На малярской бирже собрались и толковали меж собой маляры и торговцы с дровяного рынка, что напротив Завальной улицы. Приятели Мойшки-Цирюльника, которые клялись ему в верности до гроба, в душе не любили его за то, что он помыкал ими, за его постоянное хвастовство и наглое высокомерие. Но когда Мойшка был в силе, перед ним гнулись и подхалимничали. Теперь же он сразу пал в их глазах, все от него отрекались, отрицали даже, что Мориц угощал их водкой. Все с удовольствием пересказывали друг другу, как сбежались соседи на его дикие крики — словно свинью режут! — как нашли его лежащим в луже крови и как отвезли его в еврейскую больницу зашивать рассеченную голову.
— Ему еще повезло! — смеялся громче всех маляр Айзикл Бараш. — Если бы его не забрали в больницу, его бы растерзали, как разорвали на куски платок, на котором повесилась агуна, ведь веревка повешенного приносит счастье. В больнице его охраняют врачи в белых халатах. Никто лучше меня не знает, что он натворил.
— Что он еще натворил? — окружают Айзикла торговцы, парни в больших, подшитых мехом валенках и в шапках с кожаными твердыми козырьками.
Долговязый Айзикл Бараш в коротком пиджачке и узких штанах, рассказы которого о военных подвигах никто и слушать больше не хочет, теперь может поговорить о том, как Мориц пристал к нему — с ножом к горлу! — чтобы он, Айзикл, уговорил Калмана бросить жену, и как Калман потом приходил к нему проситься в квартиранты, а он не мог принять его из-за своей жены, этой ведьмы.
— Конское дерьмо! Ты еще хвастаешься, что был Морицу закадычным другом! — бьет его в челюсть железный кулак, и в ушах Айзикла раздается звон колоколов всех Виленских церквей.
— Смажь ему пятерней по роже, перепачкай его красной краской. Он и Мориц виноваты, что агуна повесилась.
— Чем я виноват? — хватается Айзикл за вспухающую челюсть. — Один я, что ли, пил с Морицем? Все маляры с ним пили. Они затащили Калмана в шинок и смеялись над тем, что он живет с агуной.
— Голодранец! Мы водились с Морицем? Мы затащили Калмана в шинок? — бьют себя кулаками в грудь маляры, потрясенные наветом Айзикла. — Лихие годы на твою голову! Думаешь, мы не знаем, что, когда Калман-баран пришел к тебе проситься в квартиранты, ты помчался к Морицу, чтобы он заплатил тебе за то, что ты уговорил барана уйти от агуны? Но Мориц дал тебе мякину от камня. Он сам рассказывал. Ты виноват, что агуна повесилась. Ты — и раввин из двора Шлоймы Киссина.

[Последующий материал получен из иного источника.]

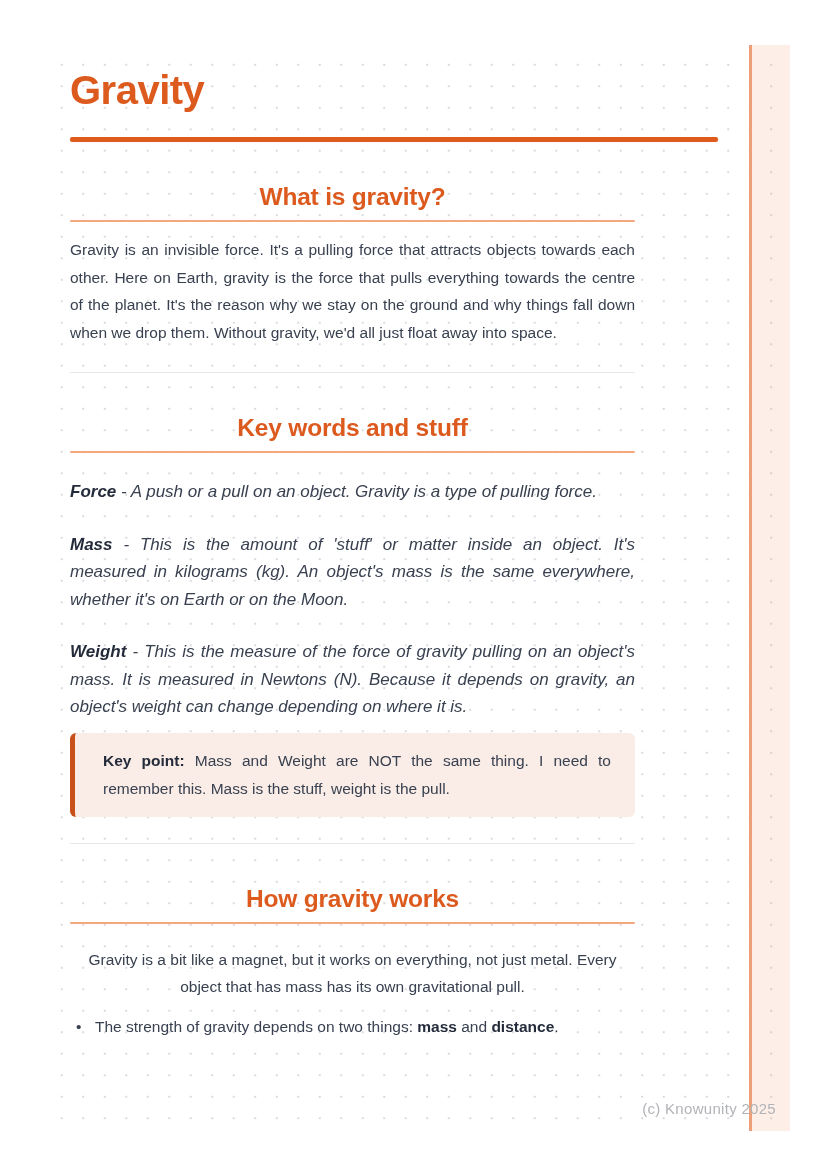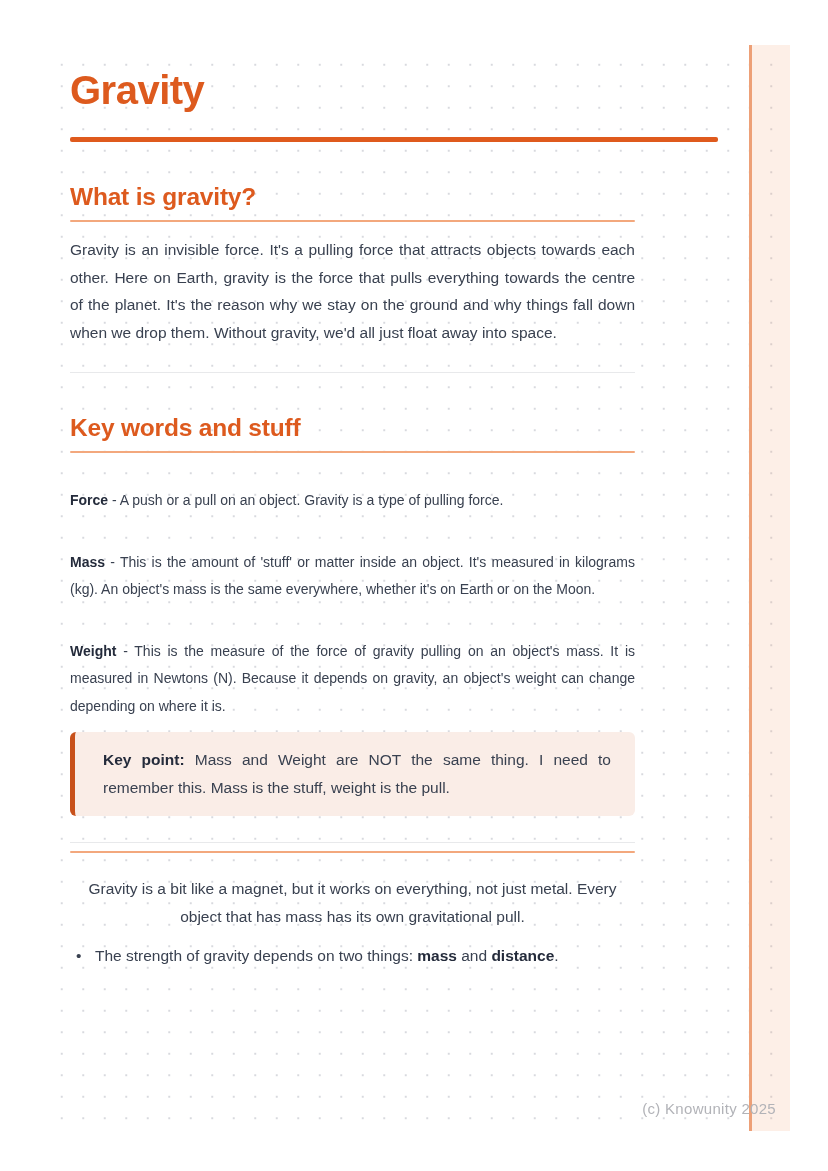--- a/index.html
+++ b/index.html
@@ -46,41 +46,43 @@
     background: #df5a1d;
     border-radius: 2px;
   }
   .h2 {
     margin-top: 40px;
     font-size: 24.5px;
     font-weight: bold;
     line-height: 30px;
     letter-spacing: -0.2px;
     color: #dd5a1e;
+    text-align: center;
   }
   .h2-rule {
     margin-top: 8px;
     width: 565px; height: 2px;
     background: #f3a87d;
     border-radius: 1px;
   }
   .para {
     margin-top: 14px;
     font-size: 15.5px;
     line-height: 27.5px;
     text-align: justify;
     color: #394150;
   }
   .para-first { margin-top: 14px; }
   .def {
-    margin-top: 34px;
-    font-size: 14px;
+    margin-top: 25px;
+    font-size: 17px;
     line-height: 27.5px;
     text-align: justify;
     color: #394150;
+    font-style: italic;
   }
   .def:first-of-type { margin-top: 22px; }
   .term { font-weight: bold; color: #242b3b; }
   .divider {
     margin-top: 26px;
     width: 565px; height: 1px;
     background: #e8e9eb;
   }
   .callout {
     margin-top: 12px;
@@ -144,20 +146,21 @@
 
 
     <p class="def"><span class="term">Mass</span><span> - </span><span>This is the amount of 'stuff' or matter inside an object. It's measured in kilograms (kg). An object's mass is the same everywhere, whether it's on Earth or on the Moon.</span></p>
 
     <p class="def"><span class="term">Weight</span><span> - </span><span>This is the measure of the force of gravity pulling on an object's mass. It is measured in Newtons (N). Because it depends on gravity, an object's weight can change depending on where it is.</span></p>
 
     <div class="callout"><span class="label">Key point:</span><span> Mass and Weight are NOT the same thing. I need to remember this. Mass is the stuff, weight is the pull.</span></div>
 
     <div class="divider"></div>
 
+    <div class="h2">How gravity works</div>
     <div class="h2-rule"></div>
     <p class="para sect3-para">Gravity is a bit like a magnet, but it works on everything, not just metal. Every object that has mass has its own gravitational pull.</p>
 
     <div class="bullet-row">
       <span class="bullet-dot">•</span>
       <span><span>The strength of gravity depends on two things: </span><span class="b">mass</span><span> and </span><span class="b">distance</span><span>.</span></span>
     </div>
 
   </div>
 </div>

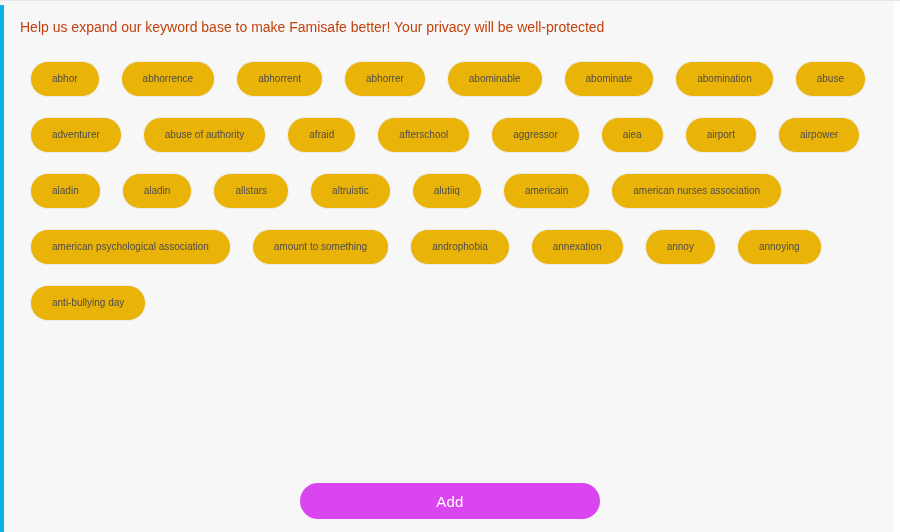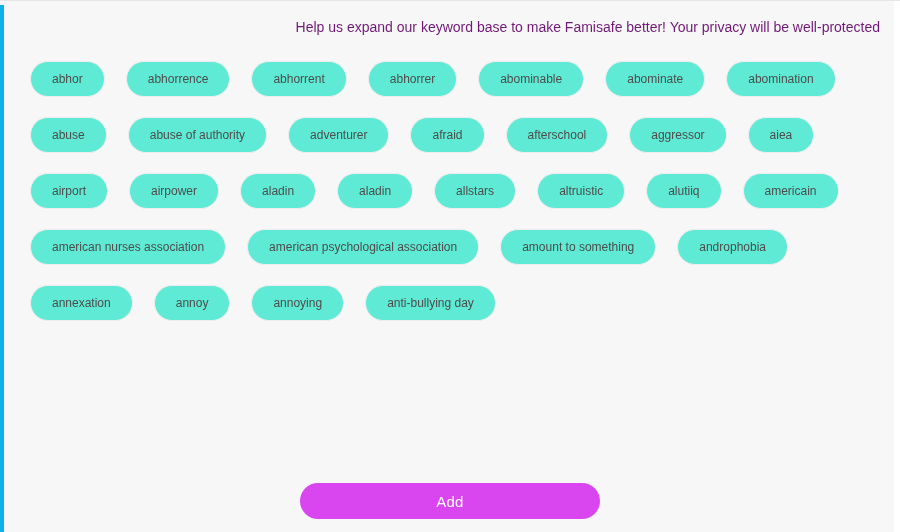--- a/index.html
+++ b/index.html
@@ -89,44 +89,44 @@
   
   .content {
     position: relative;
     flex: 1 1 auto;
     background: #f7f7f7;
     box-sizing: border-box;
     padding: 0 0 0 0;
     overflow: hidden;
   }
   .subtitle {
-    text-align: right;
+    text-align: left;
     font-size: 14px;
-    color: #701a75;
+    color: #c2410c;
     padding: 18px 20px 0 20px;
     line-height: 18px;
     user-select: none;
   }
 
   .chips {
     display: flex;
     flex-wrap: wrap;
     gap: 20px 21px;
     padding: 25px 24px 0 30px;
     align-content: flex-start;
     box-sizing: border-box;
   }
   .chip {
-    background: #5eead4;
+    background: #eab308;
     border: 1px solid #ededed;
     border-radius: 999px;
     height: 36px;
     line-height: 34px;
     padding: 0 21px;
-    font-size: 12px;
+    font-size: 10px;
     color: #4d4d4d;
     white-space: nowrap;
     cursor: pointer;
     box-sizing: border-box;
     user-select: none;
   }
 
   
   .footer {
     position: absolute;
@@ -177,22 +177,22 @@
     <div class="subtitle">Help us expand our keyword base to make Famisafe better! Your privacy will be well-protected</div>
     <div class="chips">
         <div class="chip">abhor</div>
         <div class="chip">abhorrence</div>
         <div class="chip">abhorrent</div>
         <div class="chip">abhorrer</div>
         <div class="chip">abominable</div>
         <div class="chip">abominate</div>
         <div class="chip">abomination</div>
         <div class="chip">abuse</div>
+        <div class="chip">adventurer</div>
         <div class="chip">abuse of authority</div>
-        <div class="chip">adventurer</div>
         <div class="chip">afraid</div>
         <div class="chip">afterschool</div>
         <div class="chip">aggressor</div>
         <div class="chip">aiea</div>
         <div class="chip">airport</div>
         <div class="chip">airpower</div>
         <div class="chip">aladin</div>
         <div class="chip">aladin</div>
         <div class="chip">allstars</div>
         <div class="chip">altruistic</div>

— Раввин из двора Шлоймы Киссина виноват! — завыли парни.
— Оттянуть ему бровь до пяток!
— Кишки выпустить, метрами мерить и собакам кидать!
— Он убил нашу сестру, дочь простого народа!
— Идем на синагогальный двор, там веселей. К черту заработки. Идем на синагогальный двор!
На синагогальном дворе не искали повода для скандала, как на малярской бирже; там воистину бушевал пламенный гнев. Рассказывали, как агуна разорвала платок, связала из лоскутов веревку и повесилась в трех шагах от дома сестры. Соседи пошли в рощу собирать хворост на растопку, нашли ее и сразу же опознали. Одинокая смерть агуны потрясла народ, и злоба обрела пылающие глаза, орущие рты и сжатые кулаки. Вспомнили о том, как в день Симхас-Тойре хотели убить старшего шамеса за пощечину, которую он дал младшему шамесу, но покорились, как овцы, городским старшинам и не тронули его.